Stored data
□ □ □ □ □ □ □

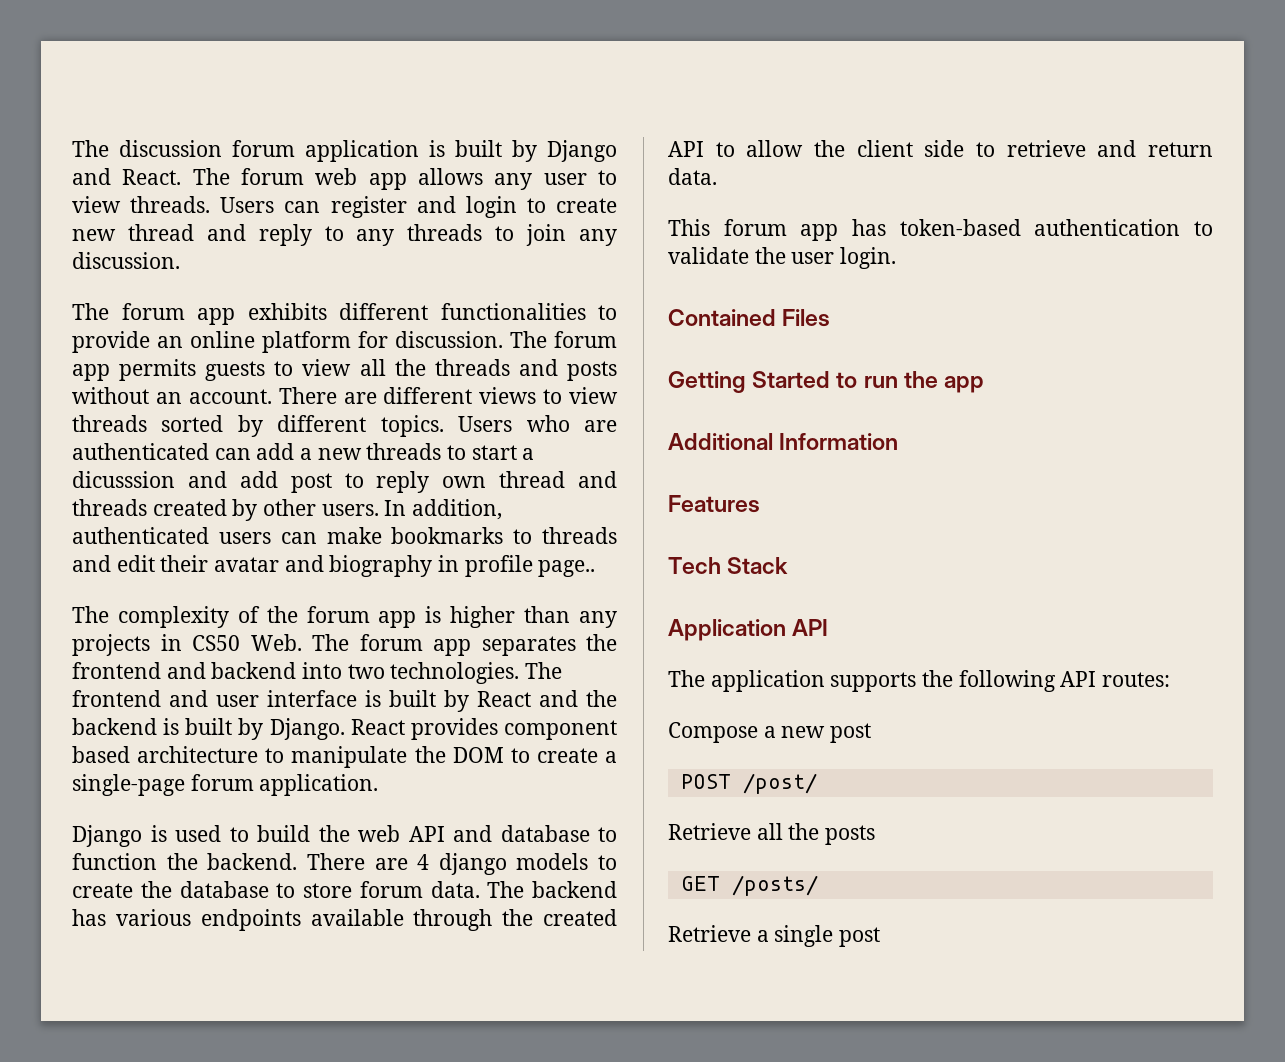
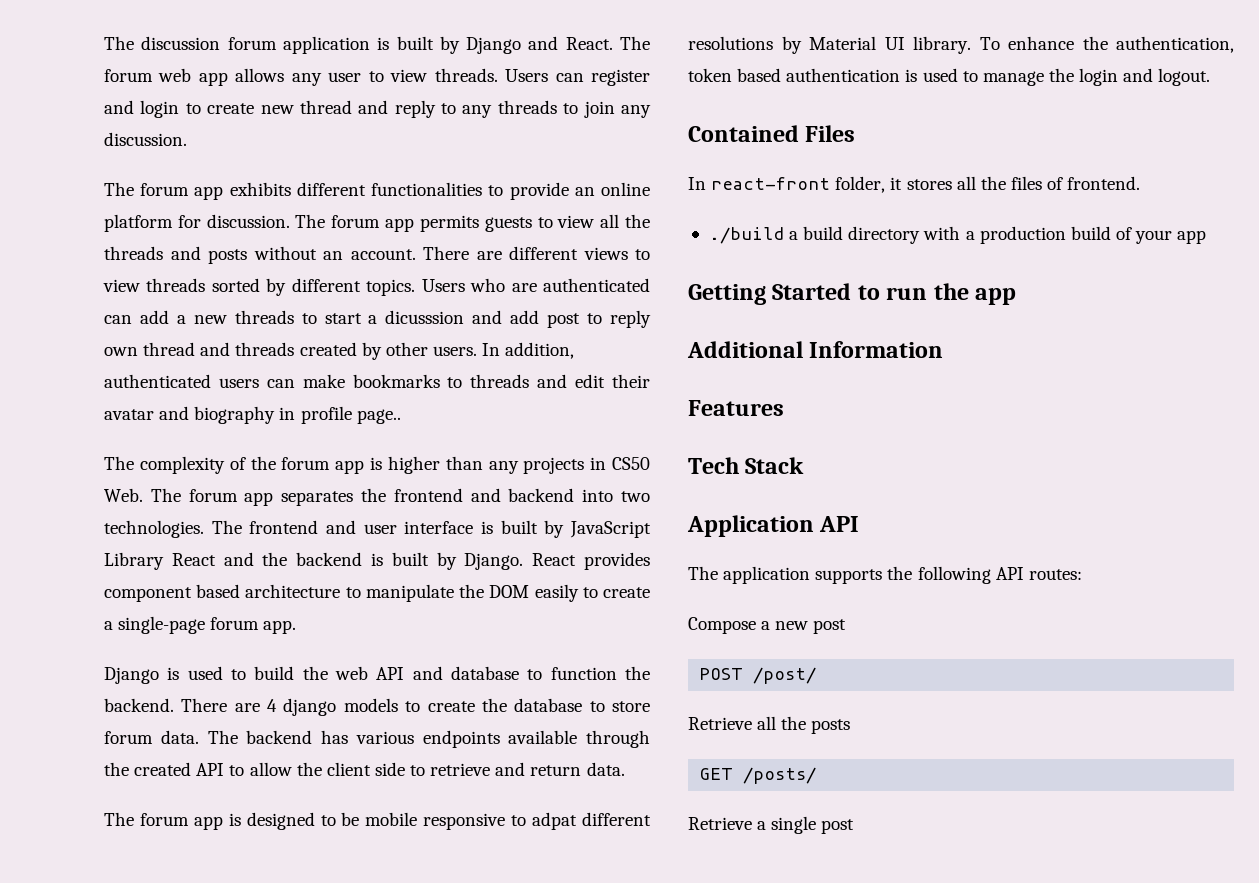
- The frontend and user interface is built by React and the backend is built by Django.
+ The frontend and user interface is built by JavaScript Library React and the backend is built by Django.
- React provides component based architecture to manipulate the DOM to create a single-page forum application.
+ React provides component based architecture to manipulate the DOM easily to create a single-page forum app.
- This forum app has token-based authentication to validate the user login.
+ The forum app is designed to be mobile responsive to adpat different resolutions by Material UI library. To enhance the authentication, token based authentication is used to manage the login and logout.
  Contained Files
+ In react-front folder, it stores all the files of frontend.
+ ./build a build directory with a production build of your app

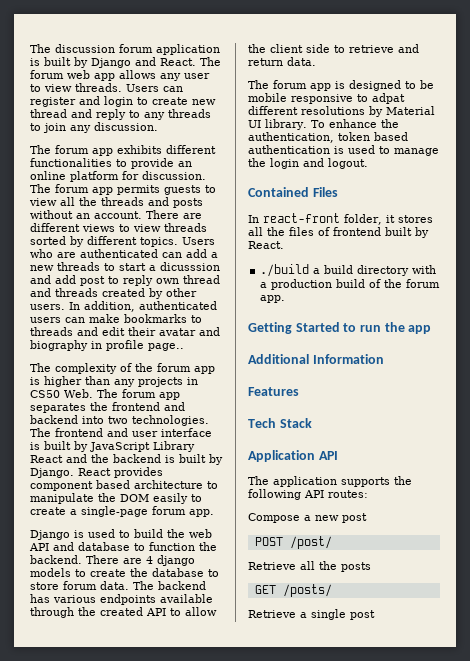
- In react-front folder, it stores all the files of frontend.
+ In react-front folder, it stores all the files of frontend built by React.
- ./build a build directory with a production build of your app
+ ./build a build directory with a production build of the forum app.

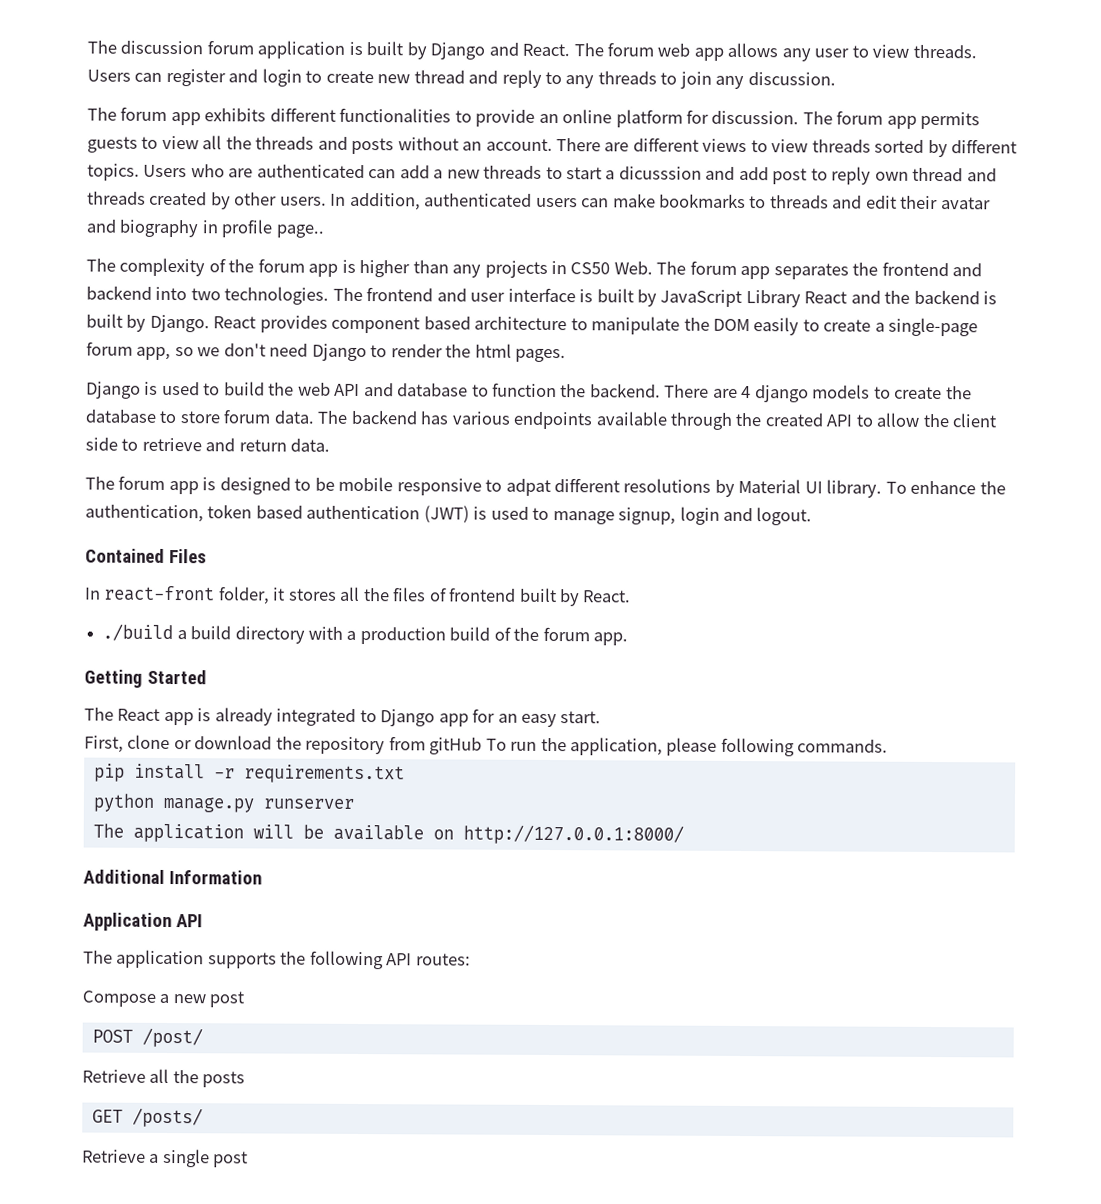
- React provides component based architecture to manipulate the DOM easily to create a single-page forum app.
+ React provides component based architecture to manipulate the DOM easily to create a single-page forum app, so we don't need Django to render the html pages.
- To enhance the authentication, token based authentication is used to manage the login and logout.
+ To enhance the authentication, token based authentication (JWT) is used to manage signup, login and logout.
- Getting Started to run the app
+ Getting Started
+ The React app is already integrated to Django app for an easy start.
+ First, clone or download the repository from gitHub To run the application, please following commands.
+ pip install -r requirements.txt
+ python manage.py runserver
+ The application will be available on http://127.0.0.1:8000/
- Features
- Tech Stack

□ □ □ □ □ □ □

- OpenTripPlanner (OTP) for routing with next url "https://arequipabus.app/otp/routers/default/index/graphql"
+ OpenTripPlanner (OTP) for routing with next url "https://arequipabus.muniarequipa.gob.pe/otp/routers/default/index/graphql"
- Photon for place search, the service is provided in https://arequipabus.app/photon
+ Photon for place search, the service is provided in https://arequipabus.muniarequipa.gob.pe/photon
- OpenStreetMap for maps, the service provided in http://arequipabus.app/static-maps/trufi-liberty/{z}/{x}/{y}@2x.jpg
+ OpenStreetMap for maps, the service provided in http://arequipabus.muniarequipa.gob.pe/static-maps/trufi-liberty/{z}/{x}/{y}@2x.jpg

□ □ □ □ □ □ □

Repeat, word for word, the lines of the material above from the one holding "- The frontend" through the one holding "built by React.". Leave out pictures.

Your response
- The frontend and user interface is built by React and the backend is built by Django.
+ The frontend and user interface is built by JavaScript Library React and the backend is built by Django.
- React provides component based architecture to manipulate the DOM to create a single-page forum application.
+ React provides component based architecture to manipulate the DOM easily to create a single-page forum app.
- This forum app has token-based authentication to validate the user login.
+ The forum app is designed to be mobile responsive to adpat different resolutions by Material UI library. To enhance the authentication, token based authentication is used to manage the login and logout.
  Contained Files
+ In react-front folder, it stores all the files of frontend.
+ ./build a build directory with a production build of your app

- In react-front folder, it stores all the files of frontend.
+ In react-front folder, it stores all the files of frontend built by React.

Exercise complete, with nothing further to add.